Gunung Padang is a megalithic site located in Karyamukti, Campaka, Cianjur Regency, West Java, Indonesia, 30 kilometres (19Β mi) southwest of the regency seat or 8 kilometres (5.0Β mi) from Lampegan station. Located at 885 metres (2,904Β ft) above sea level, the site covers a hill, an extinct volcano, in a series of five terraces bordered by retaining walls of stone that are accessed by 370 successive andesite steps rising about 95 metres (312Β ft). It is covered with massive hexagonal stone columns of volcanic origin. The Sundanese people consider the site sacred and believe it was the result of King Siliwangi's attempt to build a palace in one night.

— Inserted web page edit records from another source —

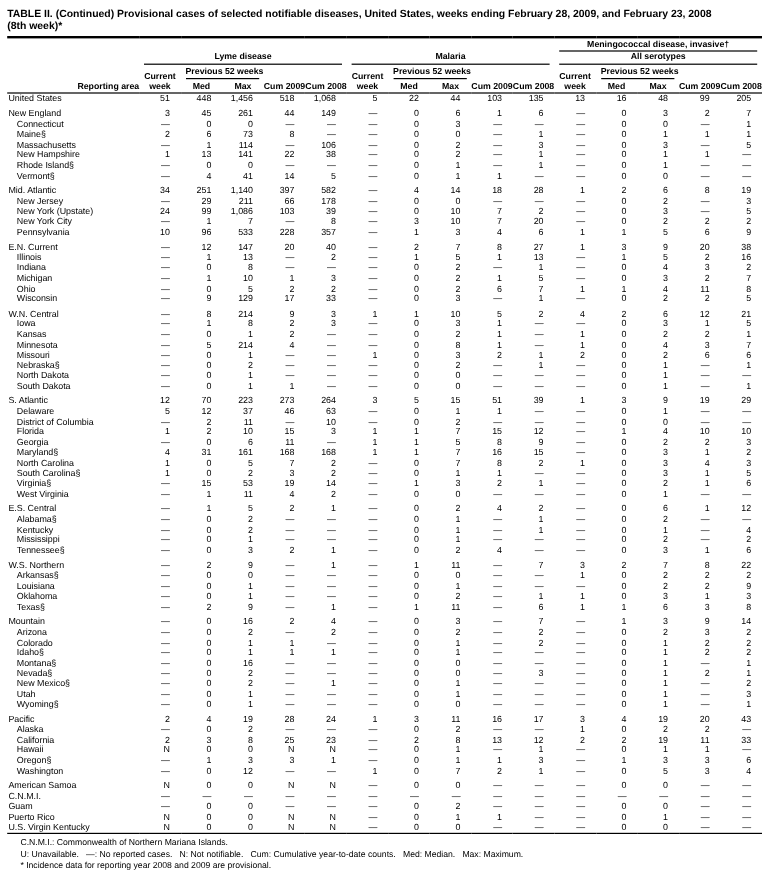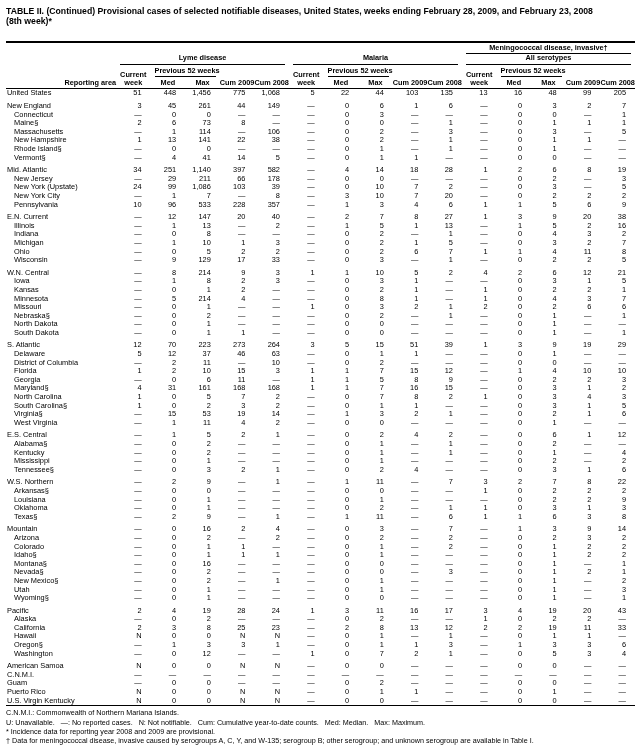--- a/index.html
+++ b/index.html
@@ -1,37 +1,37 @@
 <!DOCTYPE html>
 <html><head>
 <meta charset="utf-8">
 <style>
   html,body{margin:0;padding:0;}
   body{
     width:641px;height:745px;background:#ffffff;color:#000;
     font-family:"Liberation Sans", sans-serif;
     padding:6px 6px 0 6px;box-sizing:border-box;overflow:hidden;
   }
-  .title{font-size:8.7px;font-weight:bold;line-height:1.2;margin-bottom:14px;}
+  .title{font-size:8.7px;font-weight:bold;line-height:1.2;margin-bottom:3px;}
   table{width:629px;border-collapse:collapse;table-layout:fixed;
         border-top:2px solid #000;border-bottom:1px solid #000;}
   col.c-area{width:110px;}
   thead{border-bottom:1px solid #000;}
   thead th{font-size:7.3px;font-weight:bold;text-align:center;vertical-align:bottom;
            padding:1px 0;line-height:1.15;}
   .glabel{border-bottom:1px solid #000;margin:0 4px;padding-bottom:1px;white-space:nowrap;
           overflow:visible;}
   th.h-area{text-align:right;vertical-align:bottom;padding-left:1px;}
   tbody td{font-size:7.4px;line-height:8.6px;vertical-align:bottom;
            padding:0 9px 0 0;text-align:right;white-space:nowrap;overflow:visible;}
   tbody td.area{text-align:left;padding:0 0 0 1px;}
   tbody td.area.indent{padding-left:8px;}
   tr.sep td{padding-top:4px;}
   .footnotes{margin-top:2px;width:629px;}
-  .footnote{font-size:7.2px;line-height:1.3;white-space:pre-wrap;}
+  .footnote{font-size:7.2px;line-height:1.3;white-space:pre-wrap;margin-left:11px;}
 </style>
 </head>
 <body>
 
 <div class="title">
   <span>TABLE II. (Continued) Provisional cases of selected notifiable diseases, United States, weeks ending February 28, 2009, and February 23, 2008</span><br>
   <span>(8th week)*</span>
 </div>
 
 <table>
@@ -97,21 +97,21 @@
       <th>Med</th>
       <th>Max</th>
     </tr>
   </thead>
   <tbody>
       <tr>
     <td class="area">United States</td>
   <td class="num">51</td>
         <td class="num">448</td>
         <td class="num">1,456</td>
-        <td class="num">775</td>
+        <td class="num">518</td>
         <td class="num">1,068</td>
         <td class="num">5</td>
         <td class="num">22</td>
         <td class="num">44</td>
         <td class="num">103</td>
         <td class="num">135</td>
         <td class="num">13</td>
         <td class="num">16</td>
         <td class="num">48</td>
         <td class="num">99</td>
@@ -1305,14 +1305,13 @@
         <td class="num">—</td>
         <td class="num">—</td>
       </tr>
     </tbody>
 </table>
 
 <div class="footnotes">
   <div class="footnote">C.N.M.I.: Commonwealth of Northern Mariana Islands.</div>
   <div class="footnote">U: Unavailable.   —: No reported cases.   N: Not notifiable.   Cum: Cumulative year-to-date counts.   Med: Median.   Max: Maximum.</div>
   <div class="footnote">* Incidence data for reporting year 2008 and 2009 are provisional.</div>
-  <div class="footnote">† Data for meningococcal disease, invasive caused by serogroups A, C, Y, and W-135; serogroup B; other serogroup; and unknown serogroup are available in Table I.</div>
 </div>
 
 </body></html>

Gunung Padang consists of a series of five artificial terraces, one rectangular and four trapezoidal, that occur, one through five, at successively higher elevations. These terraces also become sucessively smaller with elevation with the first terrace as the lowest and largest and the fifth terrace as the highest and smallest. These terraces lie along the a central, longitudinal NW-SE axis. They are artificial platforms created by lowering high spots and filling in low spots with fill until a flat surface was achieved. The terrace perimeters consist of perimeter retaining walls formed by volcanic polygonal columns stacked horizontally and posted vertically as posts. This terrace complex is accessed by a central stairway with 370 steps, an inclination of 45 degrees, and a length of 110Β m (360Β ft).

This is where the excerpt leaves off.